From: Paolo Abeni <pabeni@redhat.com>
To: Eric Dumazet <edumazet@google.com>
Cc: patchwork-bot+netdevbpf@kernel.org,
netdev <netdev@vger.kernel.org>,
David Miller <davem@davemloft.net>,
Jakub Kicinski <kuba@kernel.org>,
Alexander Duyck <alexanderduyck@fb.com>
Subject: Re: [PATCH net-next v4] net: skb: introduce and use a single page frag cache
Date: Mon, 03 Oct 2022 23:40:43 +0200 [thread overview]
Message-ID: <d15aab527c1979e0bf539e8e1609f0770b4170fc.camel@redhat.com> (raw)

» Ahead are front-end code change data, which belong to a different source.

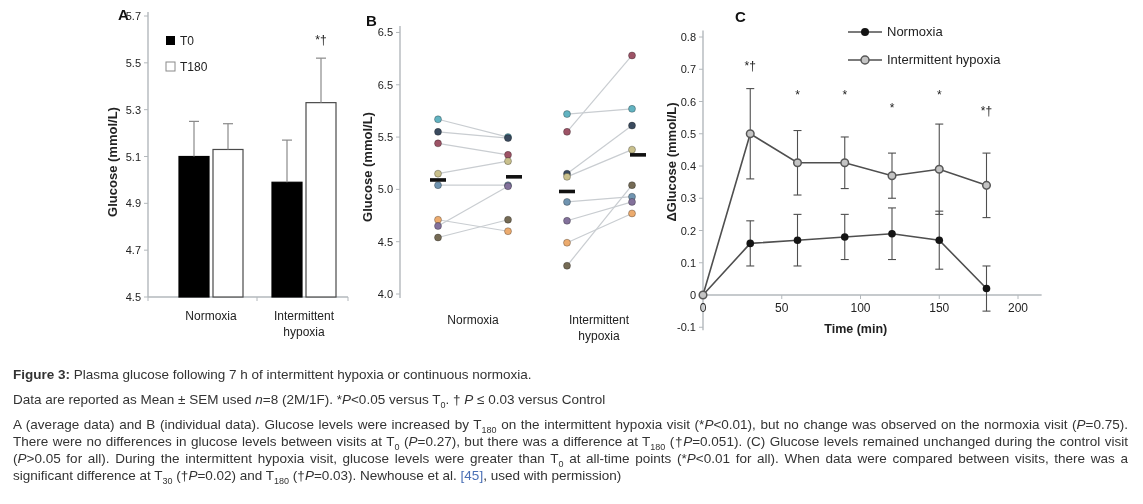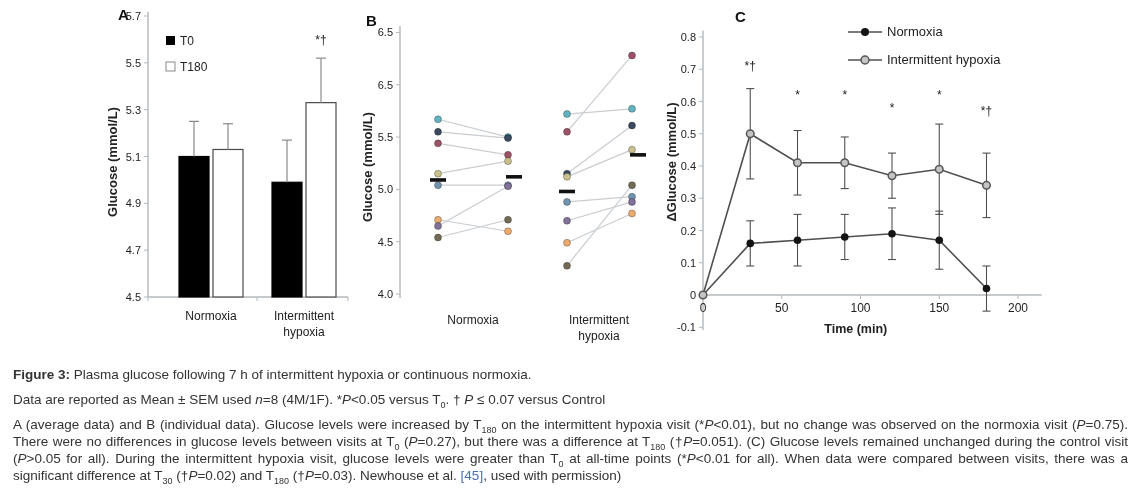--- a/index.html
+++ b/index.html
@@ -232,16 +232,16 @@
       <text x="181.75" y="97.05000000000001" font-size="12" text-anchor="middle">*</text>
       <text x="229" y="109.95000000000002" font-size="12" text-anchor="middle">*</text>
       <text x="276.25" y="97.05000000000001" font-size="12" text-anchor="middle">*</text>
       <text x="323.5" y="113.17500000000001" font-size="12" text-anchor="middle">*†</text>
       <text x="192.775" y="331" font-size="12.5" text-anchor="middle" font-weight="bold">Time (min)</text>
       <text x="13" y="160" font-size="13" text-anchor="middle" font-weight="bold" transform="rotate(-90 13 160)">ΔGlucose (mmol/L)</text>
     </svg>
 
   <div class="caption">
     <p class="capline" id="cap1"><span style="font-weight: bold; margin-top: 24px;">Figure 3:</span><span> Plasma glucose following 7 h of intermittent hypoxia or continuous normoxia.</span></p>
-    <p class="capline" id="cap2"><span>Data are reported as Mean ± SEM used </span><span style="font-style: italic;">n</span><span>=8 (4M/1F). *</span><span style="font-style: italic;">P</span><span>&lt;0.05 versus T</span><sub>0</sub><span>. † </span><span style="font-style: italic;">P</span><span> ≤ 0.07 versus Control</span></p>
+    <p class="capline" id="cap2"><span>Data are reported as Mean ± SEM used </span><span style="font-style: italic;">n</span><span>=8 (2M/1F). *</span><span style="font-style: italic;">P</span><span>&lt;0.05 versus T</span><sub>0</sub><span>. † </span><span style="font-style: italic;">P</span><span> ≤ 0.03 versus Control</span></p>
     <p class="cappara" id="cap3"><span>A (average data) and B (individual data). Glucose levels were increased by T</span><sub>180</sub><span> on the intermittent hypoxia visit (*</span><span style="font-style: italic;">P</span><span>&lt;0.01), but no change was observed on the normoxia visit (</span><span style="font-style: italic;">P</span><span>=0.75). There were no differences in glucose levels between visits at T</span><sub>0</sub><span> (</span><span style="font-style: italic;">P</span><span>=0.27), but there was a difference at T</span><sub>180</sub><span> (†</span><span style="font-style: italic;">P</span><span>=0.051). (C) Glucose levels remained unchanged during the control visit (</span><span style="font-style: italic;">P</span><span>&gt;0.05 for all). During the intermittent hypoxia visit, glucose levels were greater than T</span><sub>0</sub><span> at all-time points (*</span><span style="font-style: italic;">P</span><span>&lt;0.01 for all). When data were compared between visits, there was a significant difference at T</span><sub>30</sub><span> (†</span><span style="font-style: italic;">P</span><span>=0.02) and T</span><sub>180</sub><span> (†</span><span style="font-style: italic;">P</span><span>=0.03). Newhouse et al. </span><span style="color: rgb(74, 111, 181);">[45]</span><span>, used with permission)</span></p>
   </div>
 </div>
 
 </body></html>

In-Reply-To: <06a1cdb330980e3df051c95ae089fd77afee839b.camel@redhat.com>
On Sun, 2022-10-02 at 16:55 +0200, Paolo Abeni wrote:
> On Fri, 2022-09-30 at 10:45 -0700, Eric Dumazet wrote:
> > On Fri, Sep 30, 2022 at 10:30 AM Paolo Abeni <pabeni@redhat.com> wrote:
> > > On Fri, 2022-09-30 at 09:43 -0700, Eric Dumazet wrote:
> > > > Paolo, this patch adds a regression for TCP RPC workloads (aka TCP_RR)
> > > >
> > > > Before the patch, cpus servicing NIC interrupts were allocating
> > > > SLAB/SLUB objects for incoming packets,
> > > > but they were also freeing skbs from TCP rtx queues when ACK packets
> > > > were processed. SLAB/SLUB caches
> > > > were efficient (hit ratio close to 100%)
> > >
> > > Thank you for the report. Is that reproducible with netperf TCP_RR and
> > > CONFIG_DEBUG_SLAB, I guess? Do I need specific request/response sizes?
> >
> > No CONFIG_DEBUG_SLAB, simply standard SLAB, and tcp_rr tests on an AMD
> > host with 256 cpus...
>
> The most similar host I can easily grab is a 2 numa nodes AMD with 16
> cores/32 threads each.
>
> I tried tcp_rr with different number of flows in (1-2048) range with
> both slub (I tried first that because is the default allocator in my
> builds) and slab but so far I can't reproduce it: results differences
> between pre-patch and post-patch kernel are within noise and numastat
> never show misses.
>
> I'm likely missing some incredient to the recipe. I'll try next to pin
> the netperf/netserver processes on a numa node different from the NIC's
> one and to increase the number of concurrent flows.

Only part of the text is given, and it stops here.